Como vem acontecendo desde há alguns anos, o material que utiliza é a madeira. Diante dela, Zagallo sonha. Não de olhos fechados, mas abertos, bem abertos ao mundo. Pega então na serra, no serrote, e vá de cortar, de moldar, de dar forma o uma varina, a um palhaço, a uma ceifeira, a um ciclista …

Zagallo entende que Abel Salazar tinha razão quando afirmava que “à arte não basta a função de interpretar a vida” e, como é pintor, pega agora nos pincéis, nas tintas e ei-lo a  colorir as formas que deu à madeira, e dar-lhes vida, a projectá-la na vida dos homens.

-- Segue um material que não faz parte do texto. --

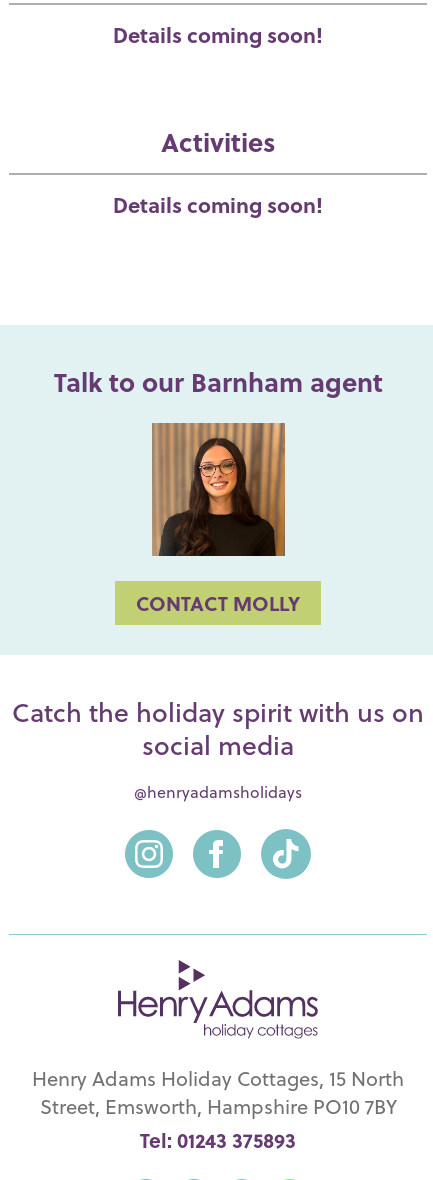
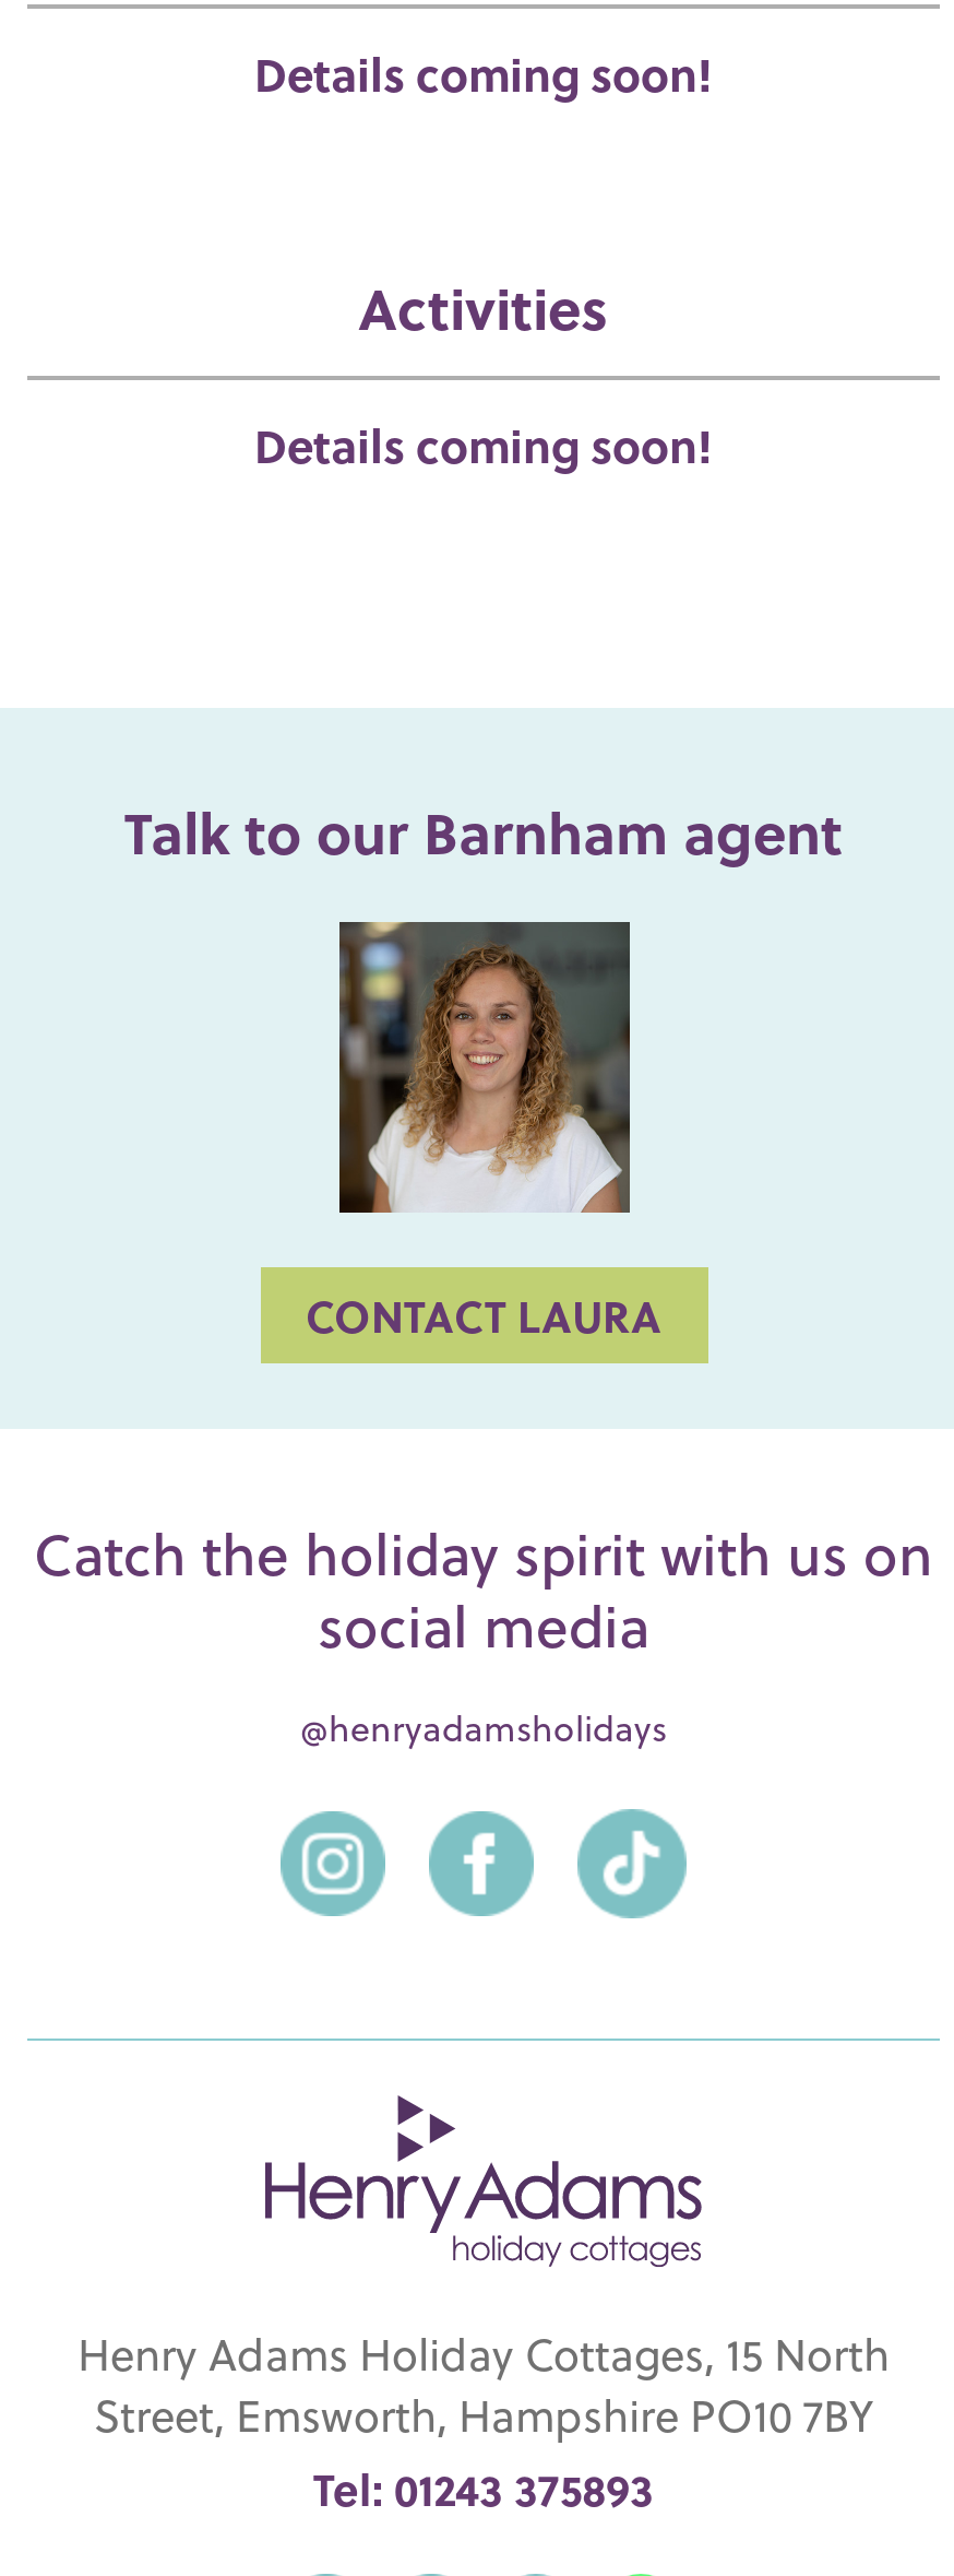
[136,422,300,618] [image] | CONTACT MOLLY -> [306,920,661,1349] [image] | CONTACT LAURA

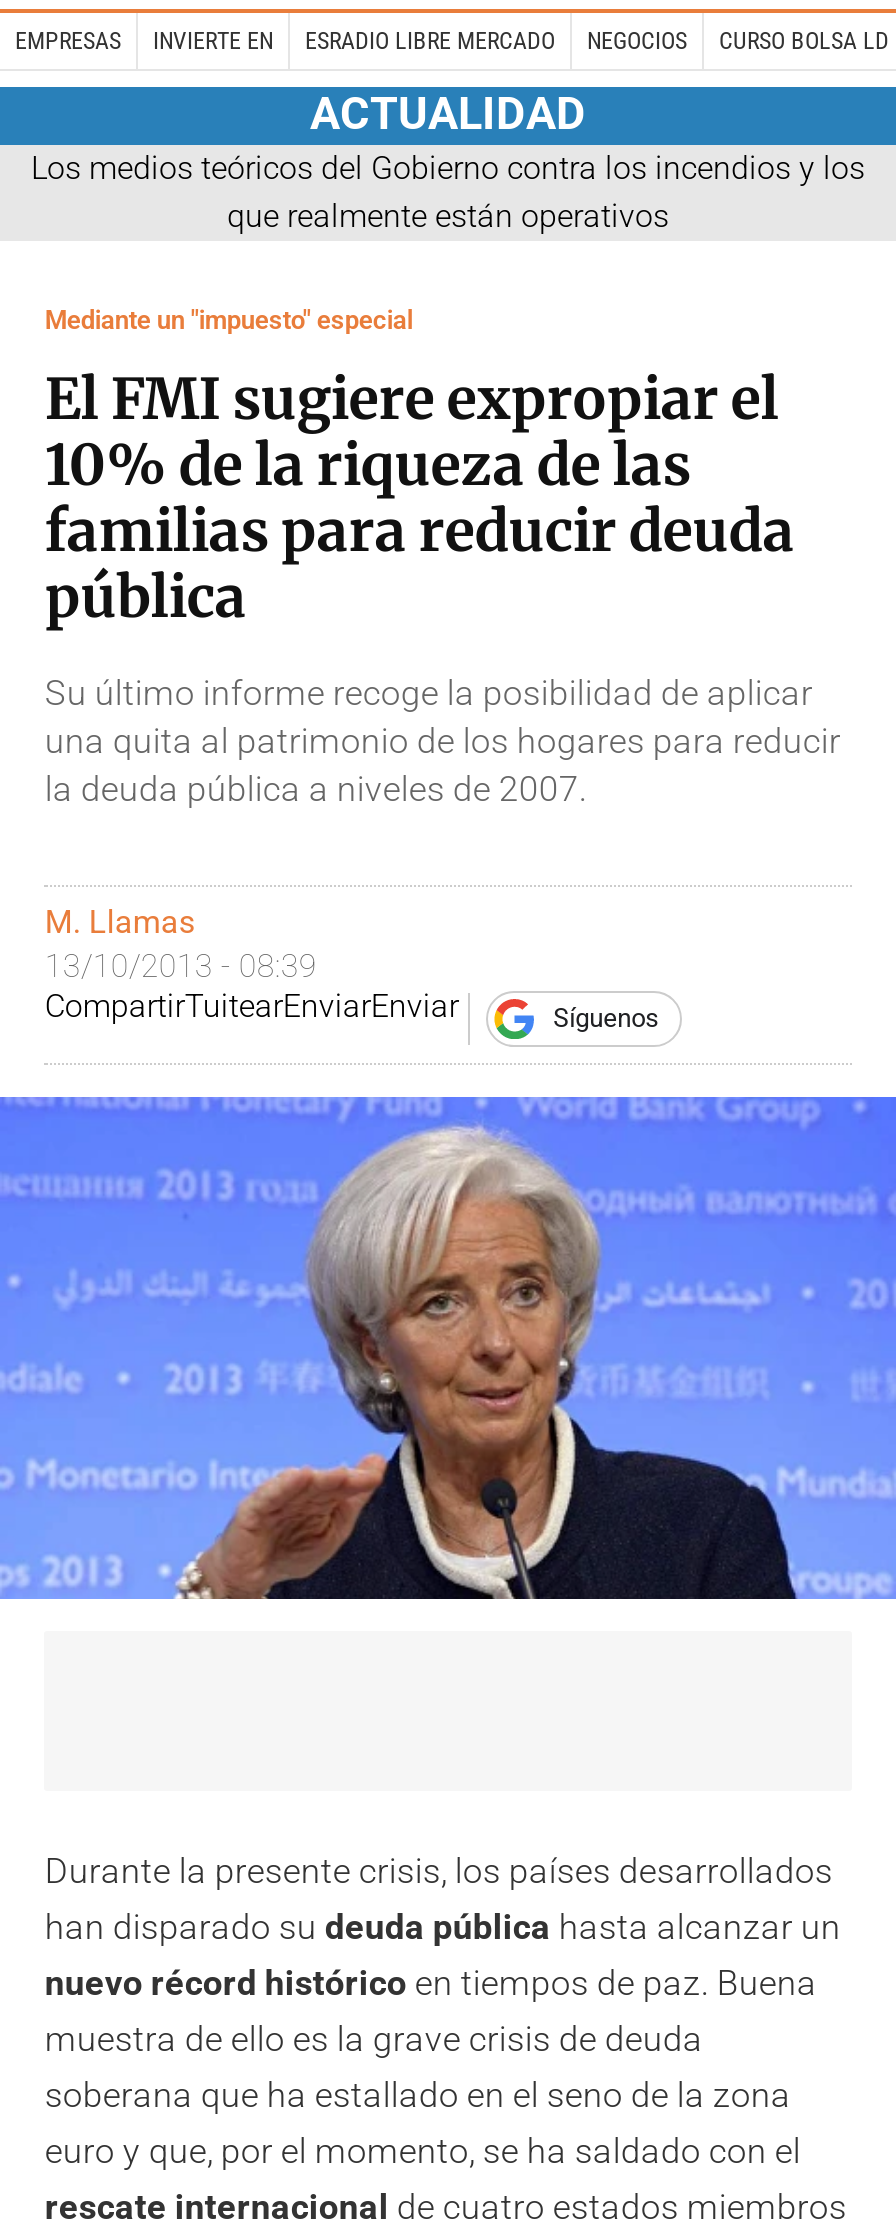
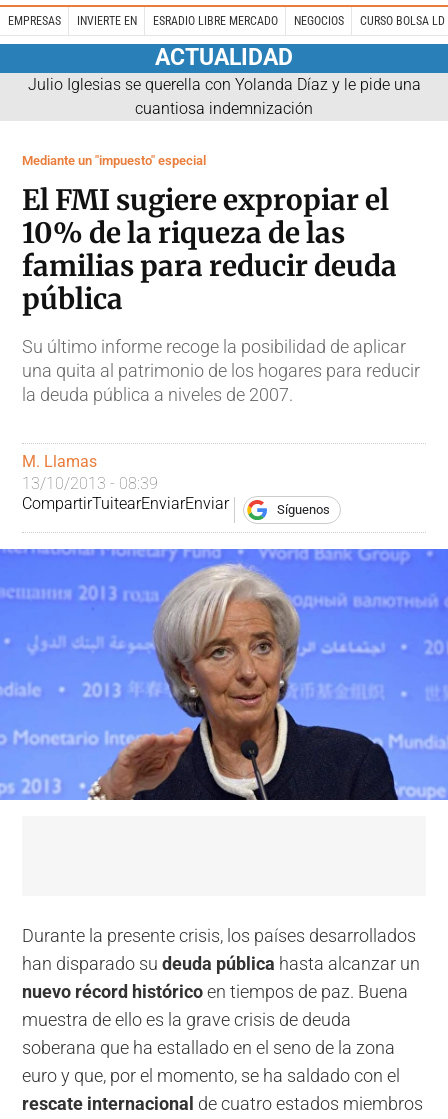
[31,148,865,234] Los medios teóricos del Gobierno contra los incendios y los | que realmente están operativos -> [28,75,420,118] Julio Iglesias se querella con Yolanda Díaz y le pide una | cuantiosa indemnización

Subitamente, a varina já não é apenas o corpo, o rosto, mas também o barco, o peixe, o drama ou a alegria; a ceifeira é mais do que a trabalhadora da foice, é o esforço, o sol, o calor, a sede, o bem do trabalho e o mal da exploração do trabalho. José Zagallo  pertence, numa consciente adesão ideológica, ao grupo dos que acham que através da Arte, é possível fazer mais do que retratar o Mundo – é possível e necessário dar elementos, dar forças, no sentido de nos encaminharmos para a transformação do Mundo.